__Data section__:
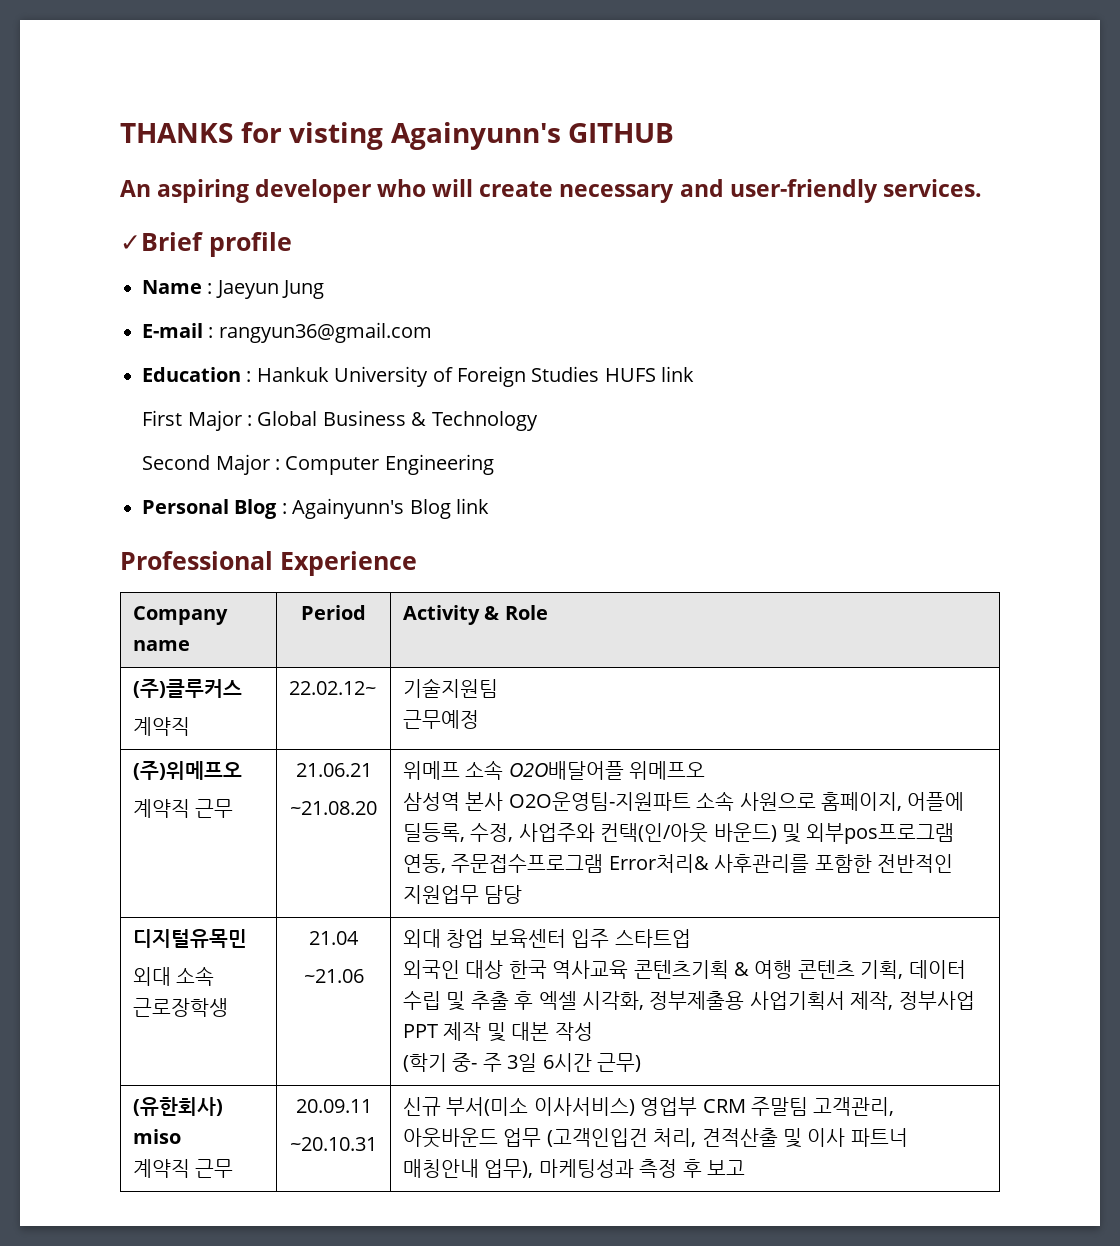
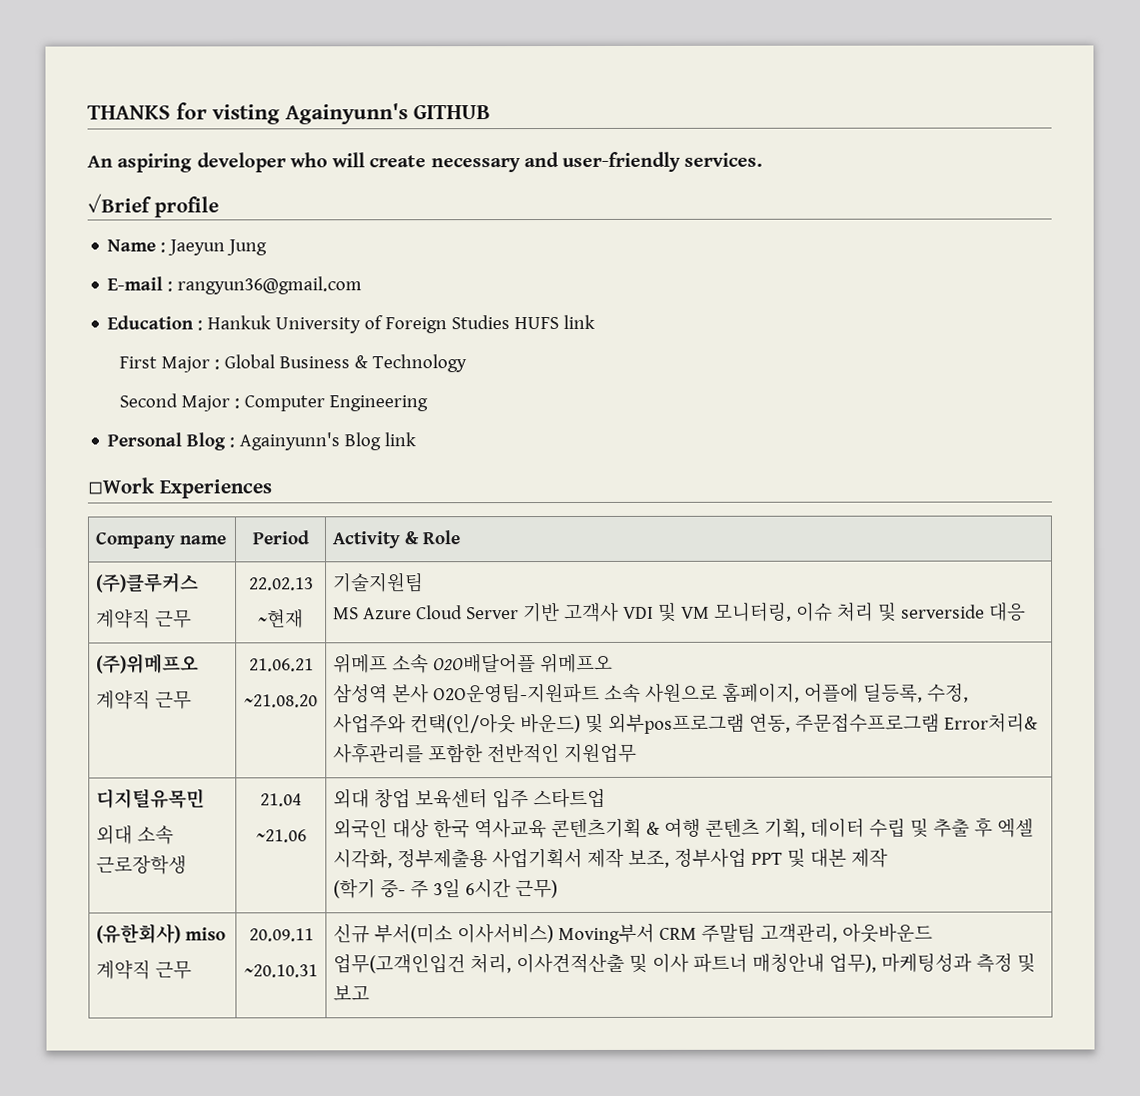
[120,551,417,576] Professional Experience -> [87,477,272,499] ◽Work Experiences
[289,681,377,695] [403,678,499,698] [403,710,480,729] | 22.02.12~ | 기술지원팀 // 근무예정 -> [155,609,193,629] [248,577,314,591] [258,609,304,629] [333,572,425,593] [333,601,1027,623] 근무 | 22.02.13 // ~현재 | 기술지원팀 // MS Azure Cloud Server 기반 고객사 VDI 및 VM 모니터링, 이슈 처리 및 serverside 대응
[484,885,523,904] 담당 -> (638, 753) none
[850,991,894,1010] 제작, -> [587,848,671,868] 제작 보조,
[443,1022,482,1041] 제작 -> (784, 858) none
[554,1022,593,1041] 작성 -> [851,848,889,868] 제작
[640,1097,698,1116] 영업부 -> [558,923,656,945] Moving부서
[503,1128,778,1147] 업무 (고객인입건 처리, 견적산출 -> [333,952,626,974] 업무(고객인입건 처리, 이사견적산출
[682,1159,702,1178] 후 -> [1017,953,1037,973] 및

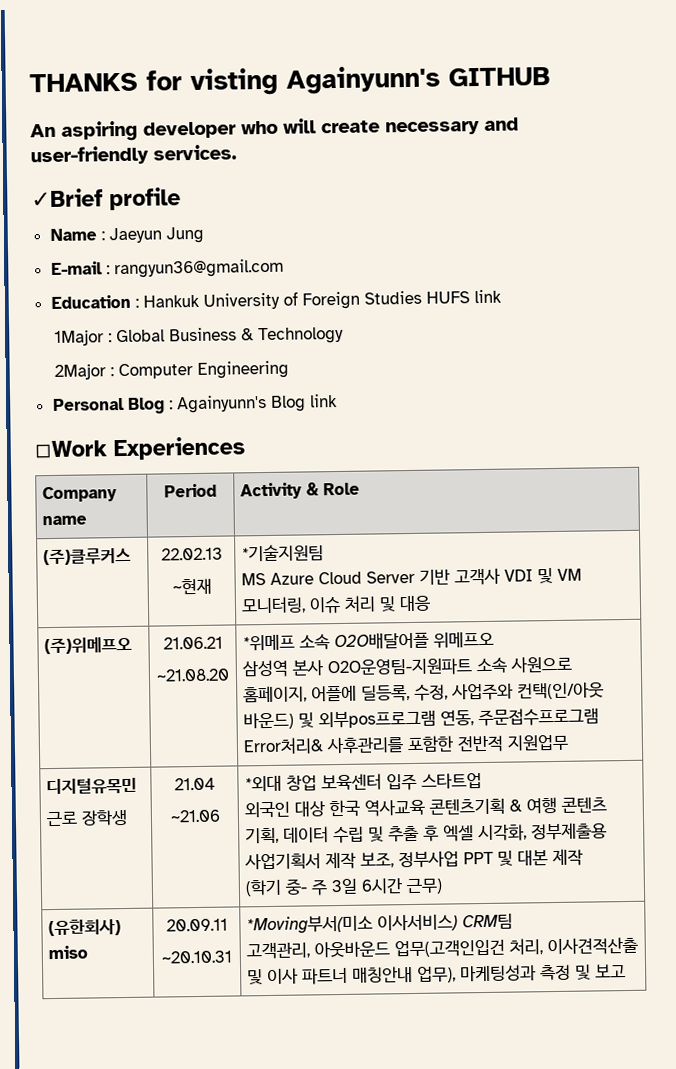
[118,356,210,373] First Major -> [54,329,105,346] 1Major
[118,393,230,412] Second Major -> [54,363,107,380] 2Major
[96,608,193,629] // 계약직 근무 -> (132, 556) none
[333,572,425,593] 기술지원팀 -> [241,544,325,562] *기술지원팀
[901,604,986,619] serverside -> (397, 604) none
[96,689,193,710] // 계약직 근무 -> (133, 645) none
[333,654,389,674] 위메프 -> [242,634,296,652] *위메프
[487,743,561,764] 전반적인 -> [457,735,505,753] 전반적
[96,824,175,845] [96,855,188,875] 외대 소속 근로장학생 -> [46,809,129,827] 근로 장학생
[333,788,371,809] 외대 -> [244,775,283,792] *외대
[96,959,193,980] // 계약직 근무 -> (89, 952) none
[333,922,757,945] 신규 부서(미소 이사서비스) Moving부서 CRM 주말팀 -> [246,913,514,935] *Moving부서(미소 이사서비스) CRM팀 //

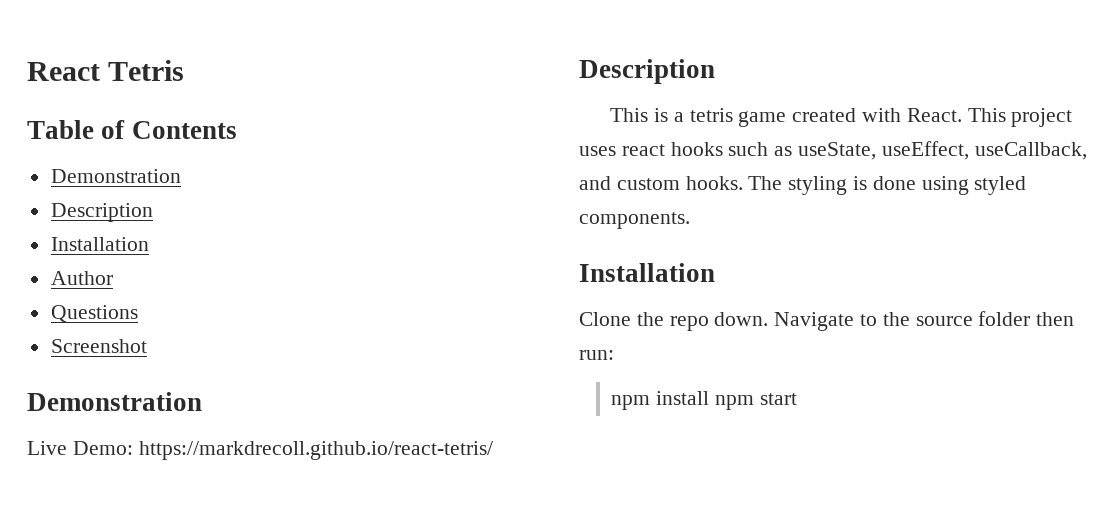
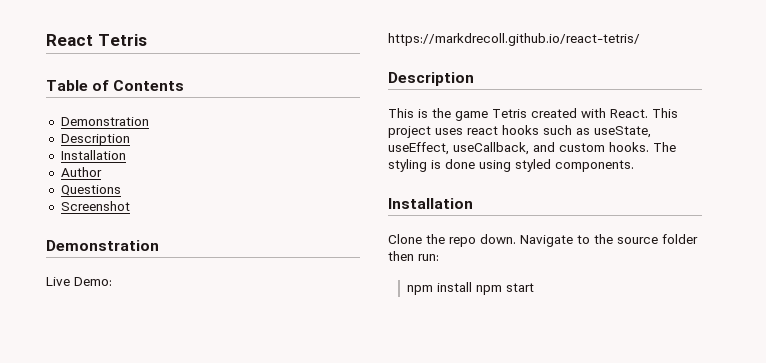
[673,108,787,127] a tetris game -> [432,108,527,121] the game Tetris

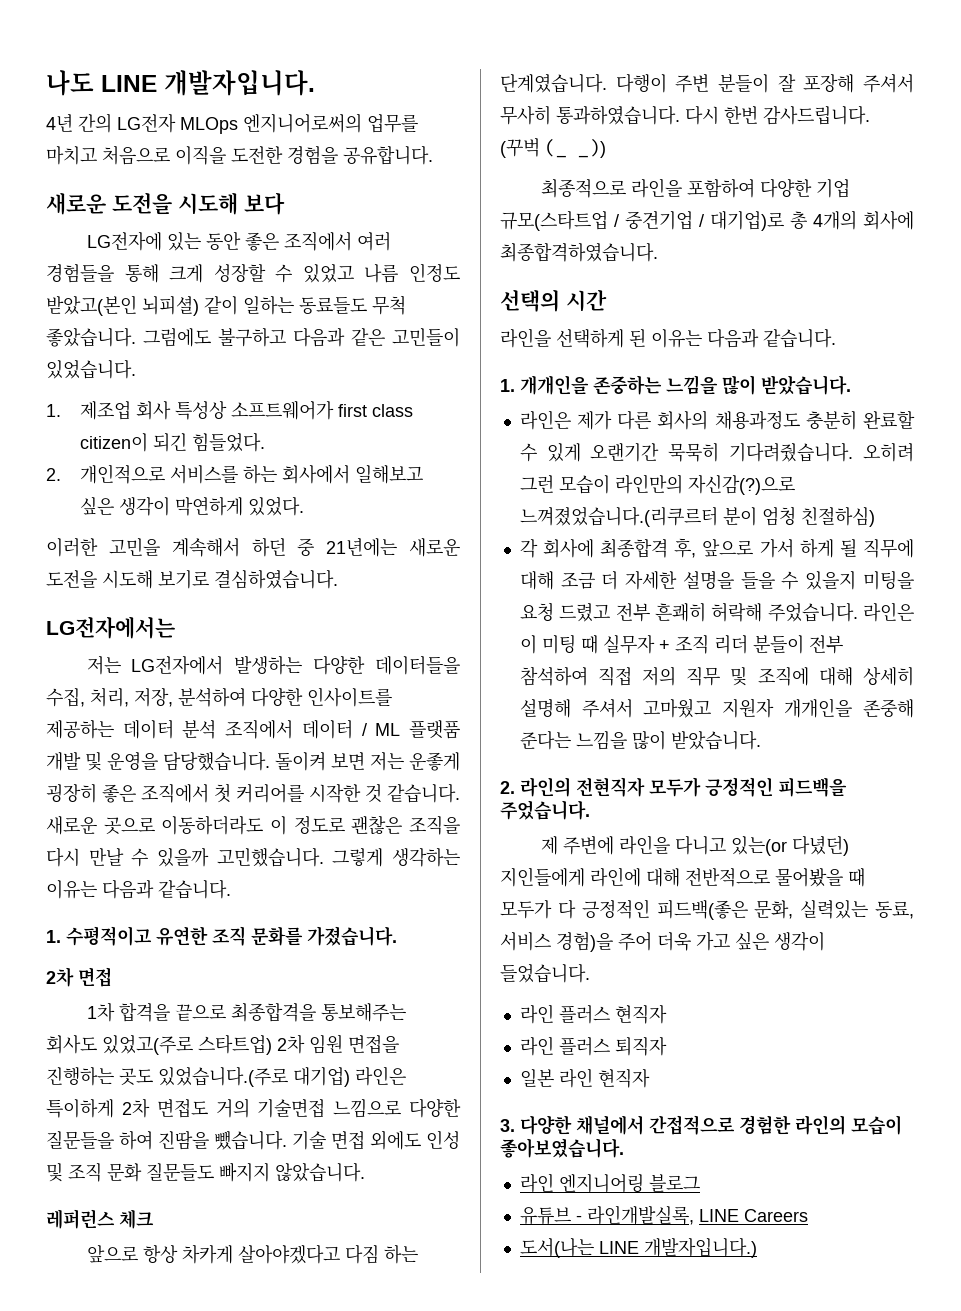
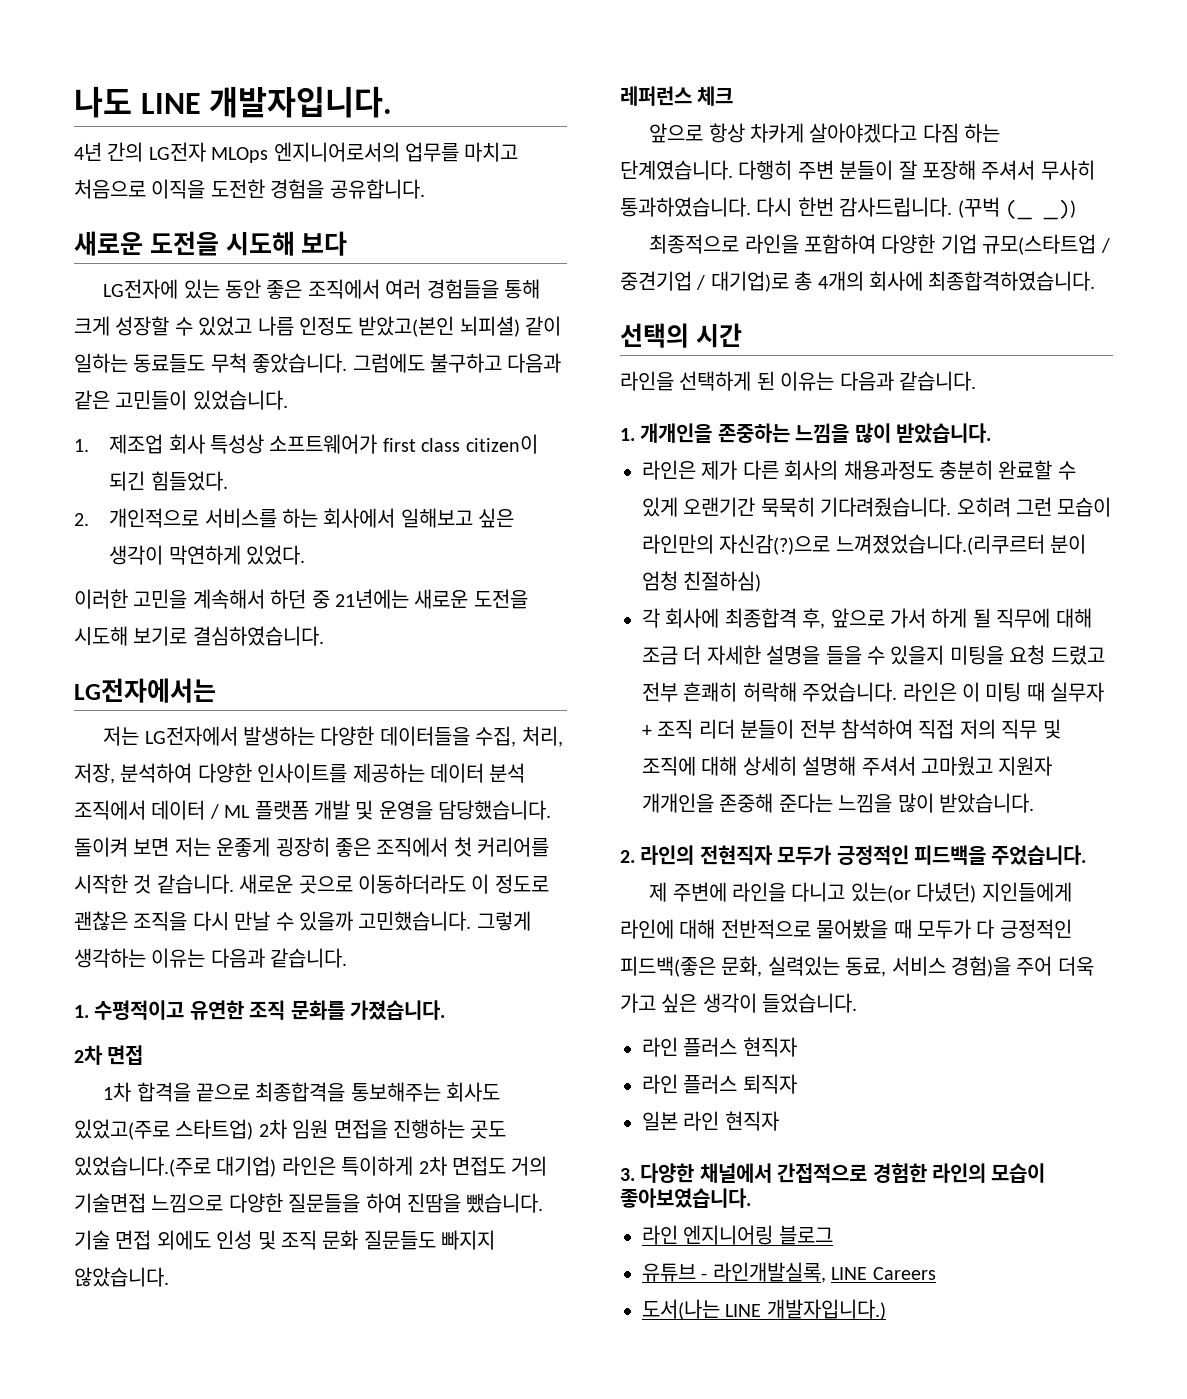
[243,113,362,133] 엔지니어로써의 -> [273,142,400,162] 엔지니어로서의
[409,720,461,739] 플랫품 -> [254,800,309,820] 플랫폼
[615,73,667,93] 다행이 -> [738,160,793,180] 다행히

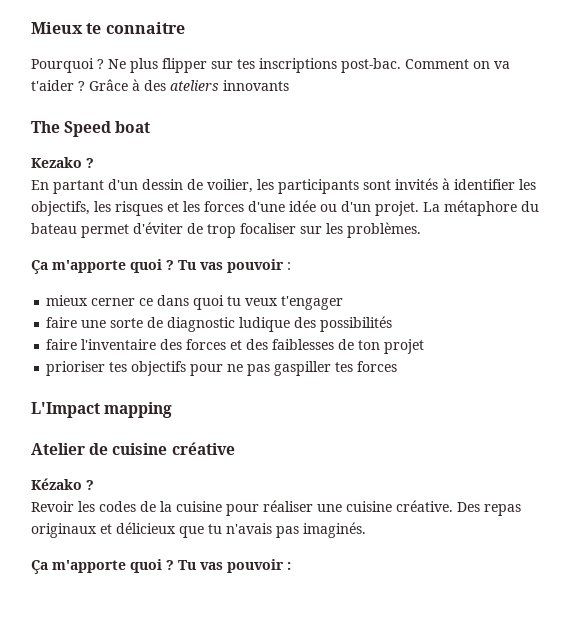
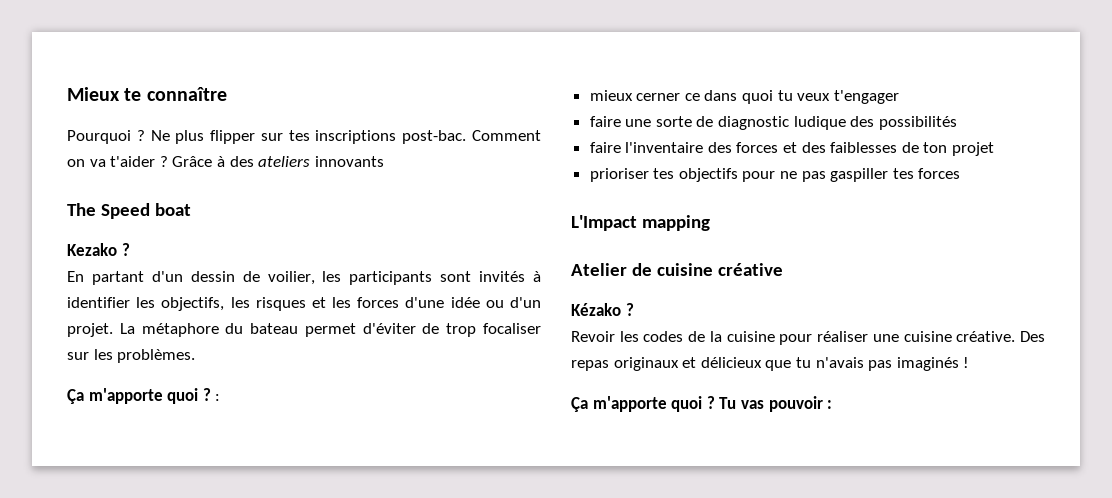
[105,22,185,34] connaitre -> [146,87,227,101] connaître
[178,259,284,273] Tu vas pouvoir -> (211, 394) none
[303,522,366,538] imaginés. -> [896,357,970,371] imaginés !

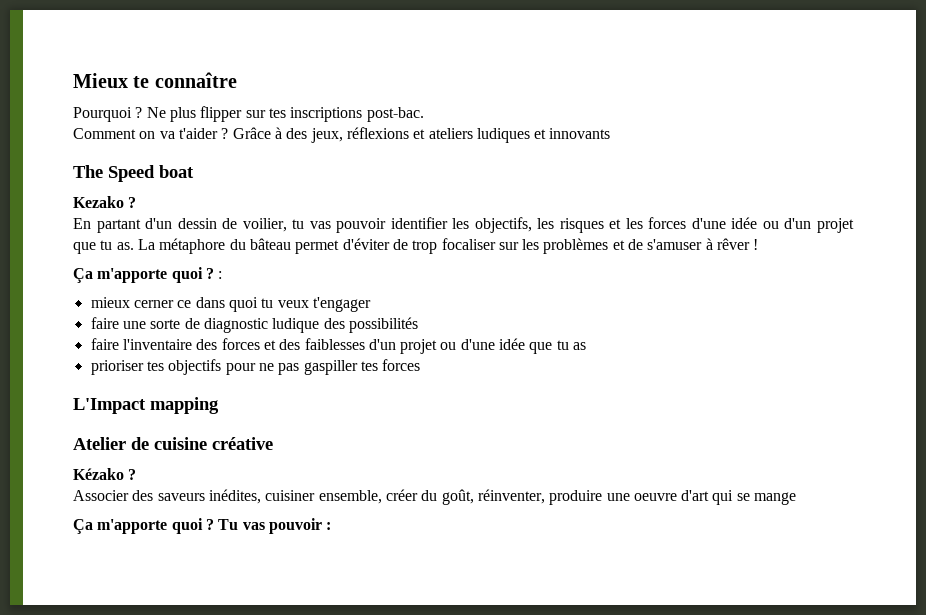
(467, 137) none -> (424, 114) //
[258,156,311,167] ateliers -> [310,127,547,143] jeux, réflexions et ateliers ludiques et
[322,271,541,285] les participants sont invités à -> [292,218,387,233] tu vas pouvoir
[67,323,113,337] projet. -> [816,218,854,233] [73,240,134,254] projet que tu as.
[250,323,299,334] bateau -> [249,238,291,250] bâteau
[117,349,196,363] problèmes. -> [543,238,759,254] problèmes et de s'amuser à rêver !
[901,142,995,156] de ton projet -> [368,338,587,354] d'un projet ou d'une idée que tu as
[571,331,1045,345] [571,357,970,371] Revoir les codes de la cuisine pour réaliser une cuisine créative. Des repas originaux et délicieux que tu n'avais pas imaginés ! -> [73,489,797,505] Associer des saveurs inédites, cuisiner ensemble, créer du goût, réinventer, produire une oeuvre d'art qui se mange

__Task directions__: Looking at the listing above, which lines run from the one containing "[333,654,389,674] 위메프 ->" through the one containing "[258,156,311,167] ateliers ->"? Print exactly those, ends included, pictures excluded.

__Exercise solution__:
[333,654,389,674] 위메프 -> [242,634,296,652] *위메프
[487,743,561,764] 전반적인 -> [457,735,505,753] 전반적
[96,824,175,845] [96,855,188,875] 외대 소속 근로장학생 -> [46,809,129,827] 근로 장학생
[333,788,371,809] 외대 -> [244,775,283,792] *외대
[96,959,193,980] // 계약직 근무 -> (89, 952) none
[333,922,757,945] 신규 부서(미소 이사서비스) Moving부서 CRM 주말팀 -> [246,913,514,935] *Moving부서(미소 이사서비스) CRM팀 //

[673,108,787,127] a tetris game -> [432,108,527,121] the game Tetris

[243,113,362,133] 엔지니어로써의 -> [273,142,400,162] 엔지니어로서의
[409,720,461,739] 플랫품 -> [254,800,309,820] 플랫폼
[615,73,667,93] 다행이 -> [738,160,793,180] 다행히

[105,22,185,34] connaitre -> [146,87,227,101] connaître
[178,259,284,273] Tu vas pouvoir -> (211, 394) none
[303,522,366,538] imaginés. -> [896,357,970,371] imaginés !

(467, 137) none -> (424, 114) //
[258,156,311,167] ateliers -> [310,127,547,143] jeux, réflexions et ateliers ludiques et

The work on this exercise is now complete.